In short, any IE speaker who speaks at any time between now and the election has no reliable guidance on which donors must be disclosed. If they guess wrong, there is a good chance a group will file a complaint. That could lead to the group finding itself sued in court by a political opponent or organization hostile to free speech, press, and associational rights.

While only a district court ruling in an ongoing case, the CREW decision has upended settled rules governing the rights of independent speakers. And it comes near the end of an election cycle, when many speakers have already made decisions relying on current rules.

The Institute for Free Speech is concerned that the decision may not receive the attention it deserves or, more troublingly, be read broadly to chill independent speech. We will continue to monitor developments and look for opportunities to restore robust First Amendment-friendly protections for independent speakers.

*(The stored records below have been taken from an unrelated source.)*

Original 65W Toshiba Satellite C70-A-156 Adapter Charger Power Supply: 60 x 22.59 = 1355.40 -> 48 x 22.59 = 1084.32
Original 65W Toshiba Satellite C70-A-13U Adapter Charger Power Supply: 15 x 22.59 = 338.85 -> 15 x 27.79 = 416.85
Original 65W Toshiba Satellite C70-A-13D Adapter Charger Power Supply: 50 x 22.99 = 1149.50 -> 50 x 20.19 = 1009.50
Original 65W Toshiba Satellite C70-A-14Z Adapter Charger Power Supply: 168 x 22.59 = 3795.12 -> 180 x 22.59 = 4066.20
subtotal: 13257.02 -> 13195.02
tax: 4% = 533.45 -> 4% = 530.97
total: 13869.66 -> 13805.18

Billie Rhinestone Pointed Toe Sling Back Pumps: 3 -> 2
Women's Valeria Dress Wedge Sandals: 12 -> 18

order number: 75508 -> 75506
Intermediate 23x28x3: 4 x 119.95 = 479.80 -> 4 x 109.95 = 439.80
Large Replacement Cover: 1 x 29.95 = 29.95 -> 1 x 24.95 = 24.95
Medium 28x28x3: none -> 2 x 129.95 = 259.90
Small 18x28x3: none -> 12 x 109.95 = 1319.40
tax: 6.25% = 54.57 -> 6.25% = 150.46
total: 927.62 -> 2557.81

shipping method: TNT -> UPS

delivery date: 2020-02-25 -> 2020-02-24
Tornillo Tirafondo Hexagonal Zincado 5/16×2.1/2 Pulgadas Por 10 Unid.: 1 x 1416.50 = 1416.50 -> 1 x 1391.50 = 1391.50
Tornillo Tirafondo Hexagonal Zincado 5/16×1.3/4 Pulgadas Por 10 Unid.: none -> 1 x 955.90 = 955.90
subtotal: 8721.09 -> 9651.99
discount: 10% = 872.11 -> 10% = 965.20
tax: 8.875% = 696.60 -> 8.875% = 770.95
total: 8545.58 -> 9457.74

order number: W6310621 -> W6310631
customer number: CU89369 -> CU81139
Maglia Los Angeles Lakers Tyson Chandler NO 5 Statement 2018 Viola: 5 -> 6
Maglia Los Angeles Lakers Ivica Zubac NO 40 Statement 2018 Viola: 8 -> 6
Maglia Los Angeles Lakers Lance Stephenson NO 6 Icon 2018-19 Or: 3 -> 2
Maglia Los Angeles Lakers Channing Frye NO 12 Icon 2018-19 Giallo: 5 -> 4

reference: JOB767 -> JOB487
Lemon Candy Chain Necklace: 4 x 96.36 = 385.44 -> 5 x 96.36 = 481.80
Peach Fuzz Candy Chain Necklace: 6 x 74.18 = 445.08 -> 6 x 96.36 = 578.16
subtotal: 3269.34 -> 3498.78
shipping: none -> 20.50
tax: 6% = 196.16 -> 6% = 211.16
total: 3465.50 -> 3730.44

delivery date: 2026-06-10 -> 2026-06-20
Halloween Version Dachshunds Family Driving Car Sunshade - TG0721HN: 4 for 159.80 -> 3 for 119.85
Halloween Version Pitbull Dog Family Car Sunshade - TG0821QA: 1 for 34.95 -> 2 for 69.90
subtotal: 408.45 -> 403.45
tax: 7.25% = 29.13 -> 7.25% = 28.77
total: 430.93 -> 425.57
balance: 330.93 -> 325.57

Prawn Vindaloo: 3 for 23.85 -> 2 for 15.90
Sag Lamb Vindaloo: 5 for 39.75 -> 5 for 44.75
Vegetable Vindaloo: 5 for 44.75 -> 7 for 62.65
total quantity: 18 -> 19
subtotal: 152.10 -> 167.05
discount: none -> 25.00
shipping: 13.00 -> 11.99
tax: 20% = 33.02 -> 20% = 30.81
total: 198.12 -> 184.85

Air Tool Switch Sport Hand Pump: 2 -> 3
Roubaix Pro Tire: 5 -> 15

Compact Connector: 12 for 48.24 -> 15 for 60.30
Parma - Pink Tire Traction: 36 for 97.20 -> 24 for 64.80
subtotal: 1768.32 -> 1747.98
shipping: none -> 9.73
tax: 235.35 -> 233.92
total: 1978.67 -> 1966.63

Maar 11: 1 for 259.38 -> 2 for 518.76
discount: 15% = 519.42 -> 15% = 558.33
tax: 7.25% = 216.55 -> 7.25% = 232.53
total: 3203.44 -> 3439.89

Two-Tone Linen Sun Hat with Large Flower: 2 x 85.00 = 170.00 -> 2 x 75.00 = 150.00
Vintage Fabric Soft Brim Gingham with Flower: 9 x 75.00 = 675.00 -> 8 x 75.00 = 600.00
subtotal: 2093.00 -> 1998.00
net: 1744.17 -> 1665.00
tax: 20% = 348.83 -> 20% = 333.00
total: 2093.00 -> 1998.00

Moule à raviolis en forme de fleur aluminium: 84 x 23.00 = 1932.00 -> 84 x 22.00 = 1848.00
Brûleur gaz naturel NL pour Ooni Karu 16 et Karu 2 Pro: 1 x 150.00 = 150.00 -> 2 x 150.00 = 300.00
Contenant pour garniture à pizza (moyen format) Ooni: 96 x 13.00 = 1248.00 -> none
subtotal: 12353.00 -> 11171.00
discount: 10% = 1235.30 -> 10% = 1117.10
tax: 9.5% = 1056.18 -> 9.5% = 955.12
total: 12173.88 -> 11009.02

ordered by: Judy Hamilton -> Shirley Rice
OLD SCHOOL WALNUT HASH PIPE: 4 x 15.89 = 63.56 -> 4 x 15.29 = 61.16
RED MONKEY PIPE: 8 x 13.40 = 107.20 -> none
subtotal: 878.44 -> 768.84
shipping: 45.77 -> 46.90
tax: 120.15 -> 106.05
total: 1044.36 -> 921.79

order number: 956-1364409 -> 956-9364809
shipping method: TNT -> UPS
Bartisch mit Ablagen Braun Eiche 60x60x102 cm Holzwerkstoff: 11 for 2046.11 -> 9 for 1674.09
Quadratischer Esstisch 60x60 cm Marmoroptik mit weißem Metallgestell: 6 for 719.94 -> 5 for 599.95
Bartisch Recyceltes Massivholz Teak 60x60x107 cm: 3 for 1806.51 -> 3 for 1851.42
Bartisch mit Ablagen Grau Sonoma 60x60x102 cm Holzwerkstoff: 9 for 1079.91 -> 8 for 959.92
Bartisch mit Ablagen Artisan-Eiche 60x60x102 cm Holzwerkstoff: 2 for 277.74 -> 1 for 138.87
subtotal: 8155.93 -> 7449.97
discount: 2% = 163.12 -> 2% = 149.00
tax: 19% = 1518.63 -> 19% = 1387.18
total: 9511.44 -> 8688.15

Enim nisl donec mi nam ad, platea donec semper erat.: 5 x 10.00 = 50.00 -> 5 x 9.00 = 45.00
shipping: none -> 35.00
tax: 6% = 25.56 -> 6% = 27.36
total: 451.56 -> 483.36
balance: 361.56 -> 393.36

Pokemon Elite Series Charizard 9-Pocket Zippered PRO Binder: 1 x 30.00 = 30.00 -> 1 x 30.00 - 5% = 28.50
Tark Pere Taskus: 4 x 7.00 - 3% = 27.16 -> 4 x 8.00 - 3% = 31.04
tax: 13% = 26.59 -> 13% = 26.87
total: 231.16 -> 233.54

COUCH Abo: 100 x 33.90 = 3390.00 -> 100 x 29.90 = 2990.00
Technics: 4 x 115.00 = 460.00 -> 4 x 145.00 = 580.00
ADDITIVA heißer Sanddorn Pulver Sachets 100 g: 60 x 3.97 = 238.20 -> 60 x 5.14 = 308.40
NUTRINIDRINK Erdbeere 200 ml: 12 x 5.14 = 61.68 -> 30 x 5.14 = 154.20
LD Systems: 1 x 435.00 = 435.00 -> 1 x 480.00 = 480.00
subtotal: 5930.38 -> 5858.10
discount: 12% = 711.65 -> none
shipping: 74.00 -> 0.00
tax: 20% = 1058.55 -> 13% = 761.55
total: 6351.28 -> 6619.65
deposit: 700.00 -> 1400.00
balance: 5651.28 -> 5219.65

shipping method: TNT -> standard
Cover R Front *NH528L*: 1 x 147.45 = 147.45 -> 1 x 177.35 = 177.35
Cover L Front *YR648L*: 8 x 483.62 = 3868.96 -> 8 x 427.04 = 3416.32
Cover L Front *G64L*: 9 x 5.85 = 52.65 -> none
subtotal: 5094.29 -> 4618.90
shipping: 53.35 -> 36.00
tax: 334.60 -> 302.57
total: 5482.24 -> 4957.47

[1] The case is Citizens for Responsibility and Ethics in Washington v. Federal Election Commission, which was before Chief Judge Beryl A. Howell of the U.S. District Court for the District of Columbia. Crossroads Grassroots Policy Strategies, a 501(c)(4), is an intervenor defendant. A copy of the August 3, 2018 decision can be read here.

[2] 52 U.S.C. §30104(c).

[3] Such information includes the name and address of all contributors who give a total of more than $200 during a calendar year. A group would also have to make “best efforts” to obtain the occupation and employer of each donor.

[4] The statutory IE reporting requirement was also amended in 1979, and Buckley’s “contribution” definition therefore addressed a reporting regime that was different from the reporting regime at issue in this case.

The Center for Competitive Politics is now the Institute for Free Speech.